И конечно эта история о музыке — текучей, живой, находящейся в постоянном движении и тоже невидимой, как океан и Новеченто, субстанции. Оригинальный саундтрек к постановке написал композитор Фаустас Латенас. Нечто легкое, текучее, грозное и беспечное одновременно.
Двадцатый век, в честь которого так звучно и необычно назван герой истории, — где он? Тоже в числе отсутствующих. О чем спектакль? Сплошные невидимки. При этом вся постановка, напоминающая импровизацию, которыми славился Новеченто, — это богатое на впечатления зрелище, от которого трудно оторваться. Как показать океан, музыку, необыкновенного человека, которого официально никогда не существовало? А Сергей Захарин это как-то сделал.
В нашем, двадцать первом веке, еще более вещественном и меркантильном, чем предшественник, вещи, которые нельзя потрогать, — это что-то вроде единорогов. Как и эти редкие животные, они приобретают еще большую ценность.

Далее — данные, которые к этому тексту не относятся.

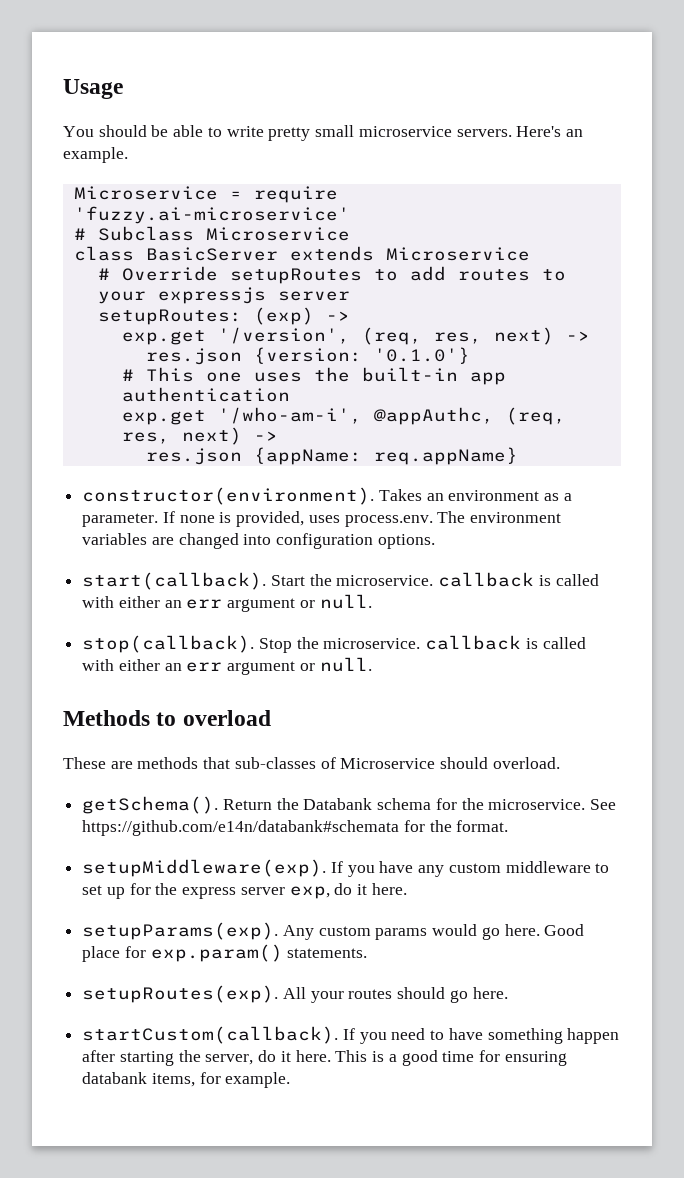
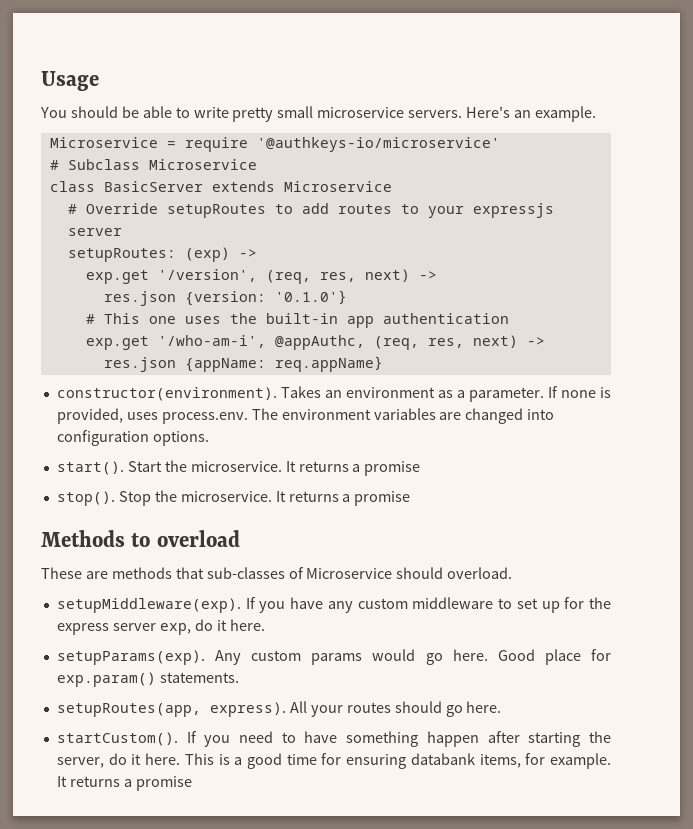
[73,206,350,224] 'fuzzy.ai-microservice' -> [256,137,500,152] '@authkeys-io/microservice'
[82,572,267,590] start(callback). -> [56,461,124,475] start().
[438,572,599,587] [82,594,372,612] [82,635,586,653] [82,657,372,675] callback is called with either an err argument or null. // stop(callback). Stop the microservice. callback is called with either an err argument or null. -> [285,461,421,476] [56,490,411,506] It returns a promise // stop(). Stop the microservice. It returns a promise
[82,796,617,814] [82,820,509,836] // getSchema(). Return the Databank schema for the microservice. See https://github.com/e14n/databank#schemata for the format. -> (513, 573) none
[82,985,279,1003] setupRoutes(exp). -> [56,702,286,717] setupRoutes(app, express).
[82,1026,339,1044] startCustom(callback). -> [56,732,178,746] startCustom().
(291, 1080) none -> [56,776,192,791] It returns a promise

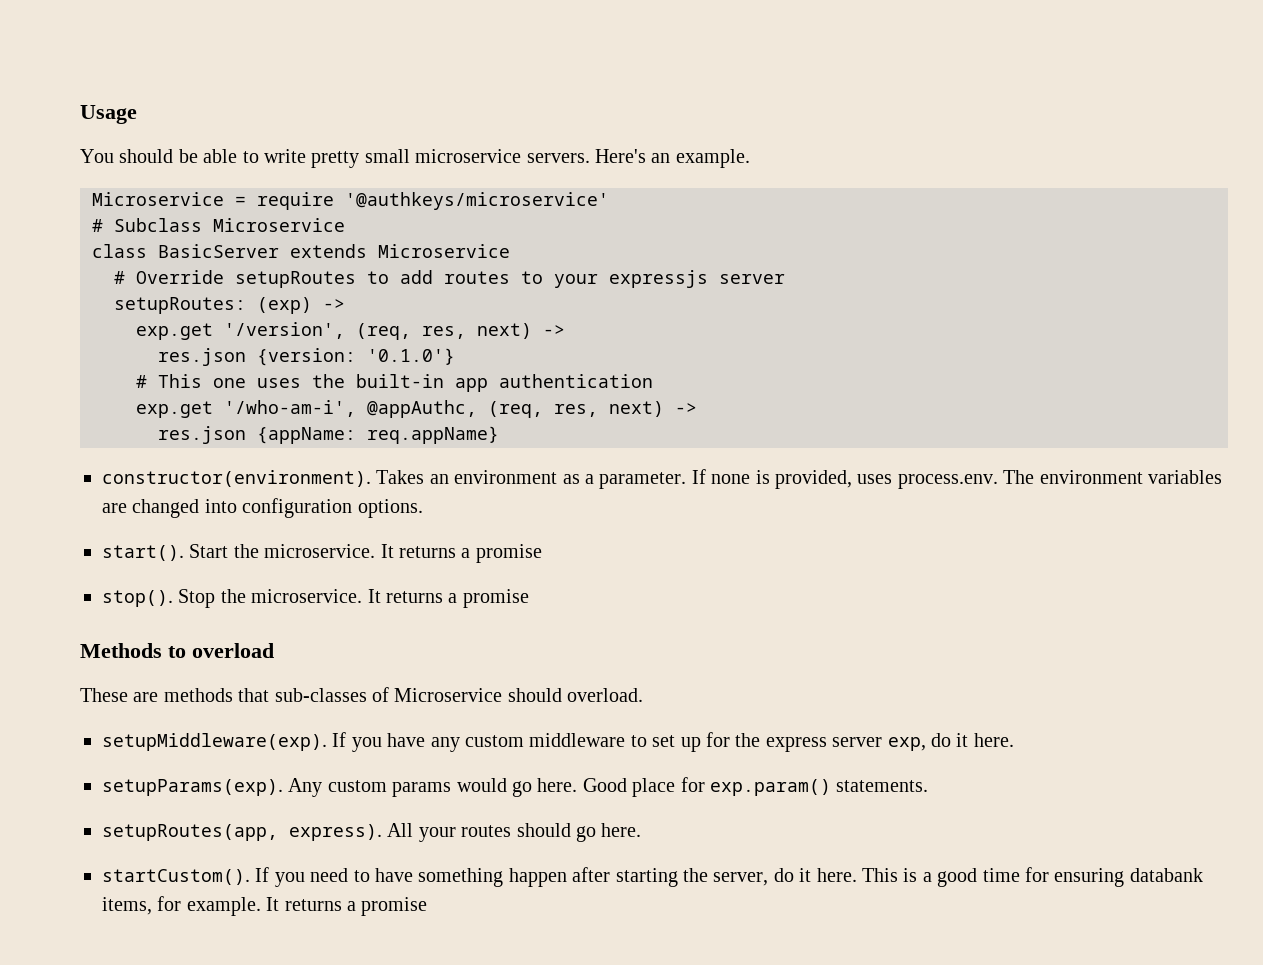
[256,137,500,152] '@authkeys-io/microservice' -> [345,192,609,210] '@authkeys/microservice'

Бескомпромиссная свобода, напоминающая свободное парение (по какому маршруту, кто разрешил взлет?), вдохновение (это что-то из девятнадцатого?), честность (время нынче трудное, не до нее…), и по отношению к самому себе — в первую очередь. По крайней мере мне показали спектакль об этом. О чем будет ваш «Новеченто»?
К слову, поклонники как минимум предыдущей постановки Захарина в Тюмени «Испанская баллада» узнают в «Новеченто» почерк той же авторской группы. Похожая деконструкция сцены, сложное, плотное кружево пластики спектакля. Очевидно, что и шифровки, в изобилии представленные в «…балладе», и сейчас вполне закономерны, но уже наверняка спрятаны поглубже. Обнаружено ловко созданное мерцающим светом и движением черно-белое кино в рапиде, а еще язык глухонемых, тоже ставший своеобразным танцем, заклинанием звучащей речи. Но неплохо было бы спросить об этом самого режиссера.
А еще в тюменскую театральную историю, наверное, уже навсегда, вошел наш коллега журналист телеканала «Тюменское время» Игорь Канев. Холдинг «Сибинформбюро» поучаствовал в подготовке премьеры. А как именно, вы увидите в трех старых телевизорах в театре.